## WHAT TO WORK ON
With the images removed, write out every line below exactly.

## DATA PROVIDED
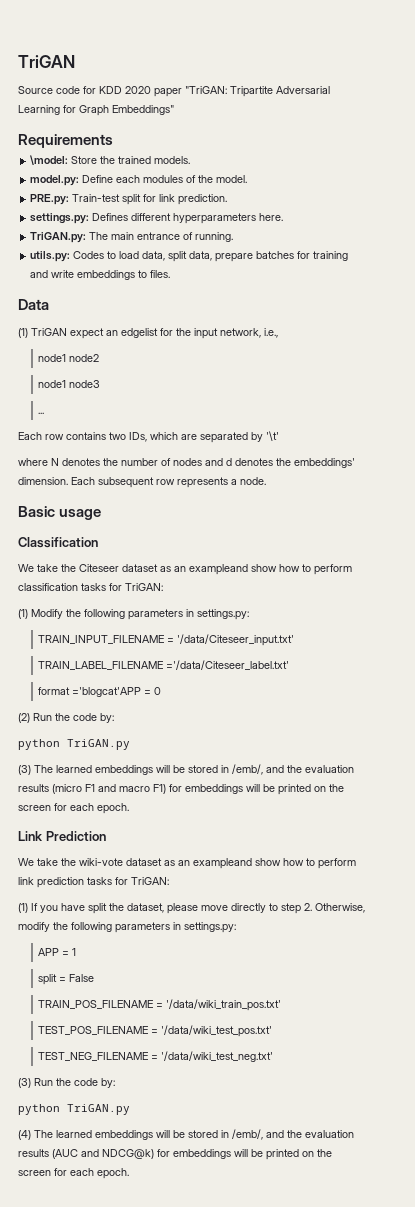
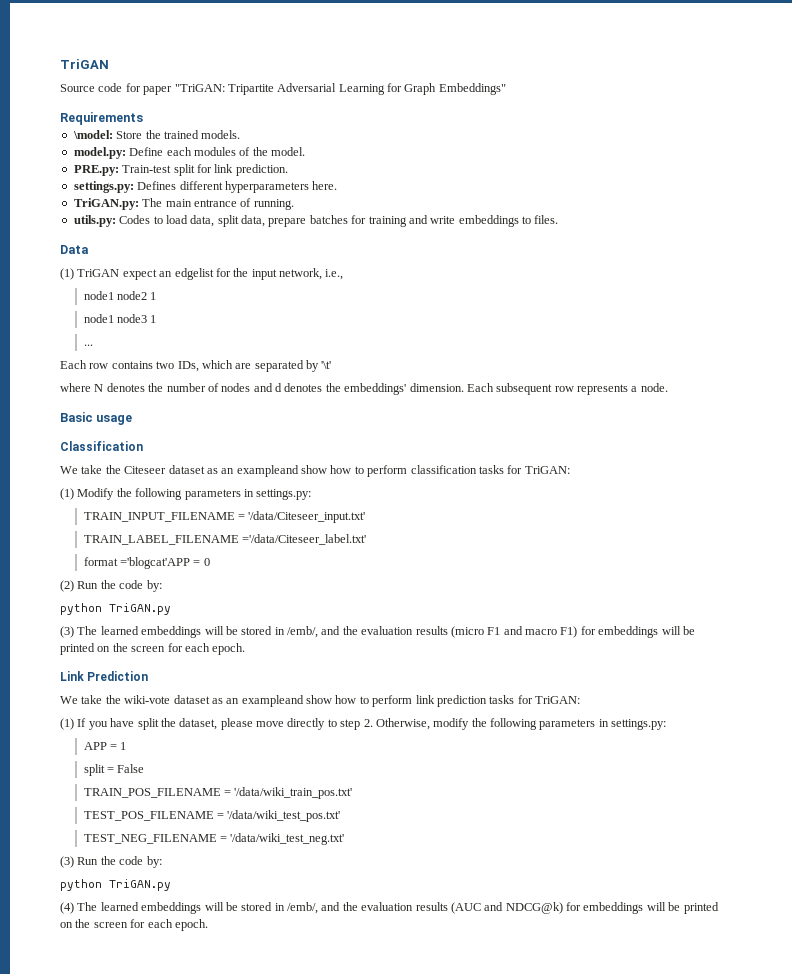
[99,86,151,94] KDD 2020 -> (141, 87) none
(100, 358) none -> [150,292,157,300] 1
(101, 384) none -> [150,315,157,323] 1

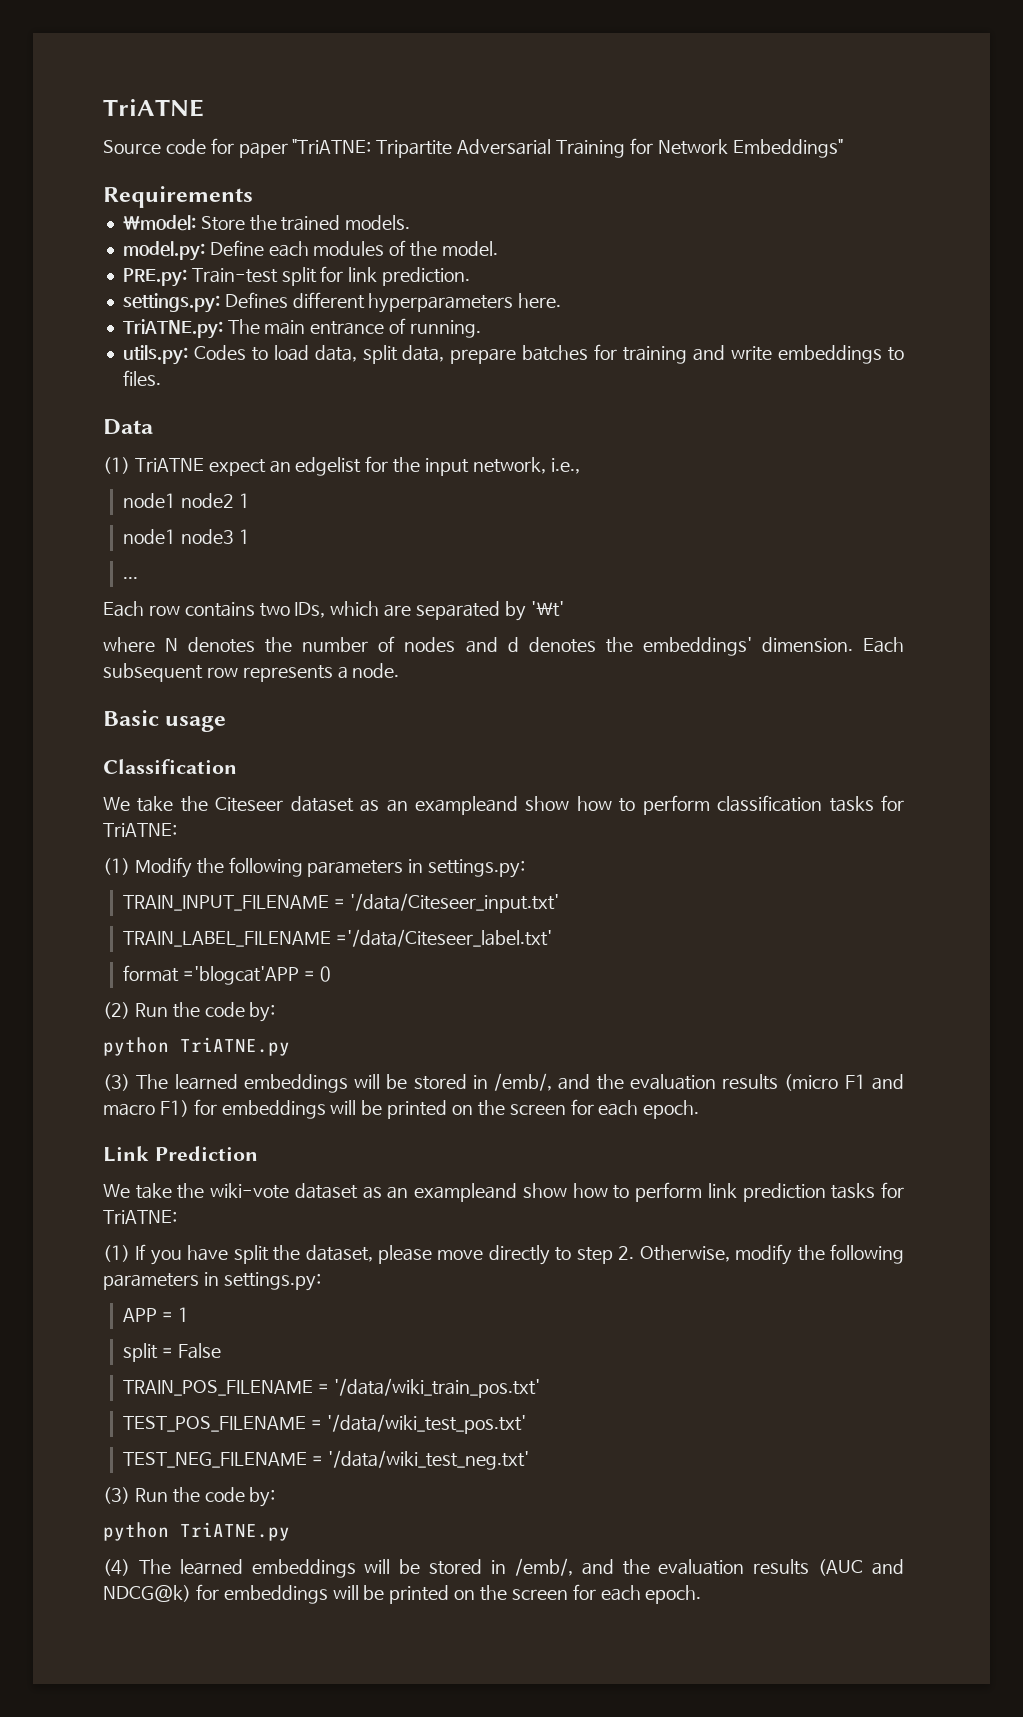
[60,59,109,69] TriGAN -> [103,99,204,117] TriATNE
[174,84,225,92] "TriGAN: -> [292,139,372,154] "TriATNE:
[338,83,437,95] Learning for Graph -> [555,138,728,158] Training for Network
[73,198,139,210] TriGAN.py: -> [122,319,223,339] TriATNE.py:
[77,269,120,277] TriGAN -> [134,458,204,472] TriATNE
[524,466,570,474] TriGAN: -> [103,823,177,837] TriATNE:
[109,603,171,615] TriGAN.py -> [180,1037,290,1056] TriATNE.py
[535,696,580,704] TriGAN: -> [103,1210,177,1224] TriATNE:
[109,879,171,891] TriGAN.py -> [180,1522,290,1541] TriATNE.py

## EXERCISE OUTPUT
[99,86,151,94] KDD 2020 -> (141, 87) none
(100, 358) none -> [150,292,157,300] 1
(101, 384) none -> [150,315,157,323] 1

[60,59,109,69] TriGAN -> [103,99,204,117] TriATNE
[174,84,225,92] "TriGAN: -> [292,139,372,154] "TriATNE:
[338,83,437,95] Learning for Graph -> [555,138,728,158] Training for Network
[73,198,139,210] TriGAN.py: -> [122,319,223,339] TriATNE.py:
[77,269,120,277] TriGAN -> [134,458,204,472] TriATNE
[524,466,570,474] TriGAN: -> [103,823,177,837] TriATNE:
[109,603,171,615] TriGAN.py -> [180,1037,290,1056] TriATNE.py
[535,696,580,704] TriGAN: -> [103,1210,177,1224] TriATNE:
[109,879,171,891] TriGAN.py -> [180,1522,290,1541] TriATNE.py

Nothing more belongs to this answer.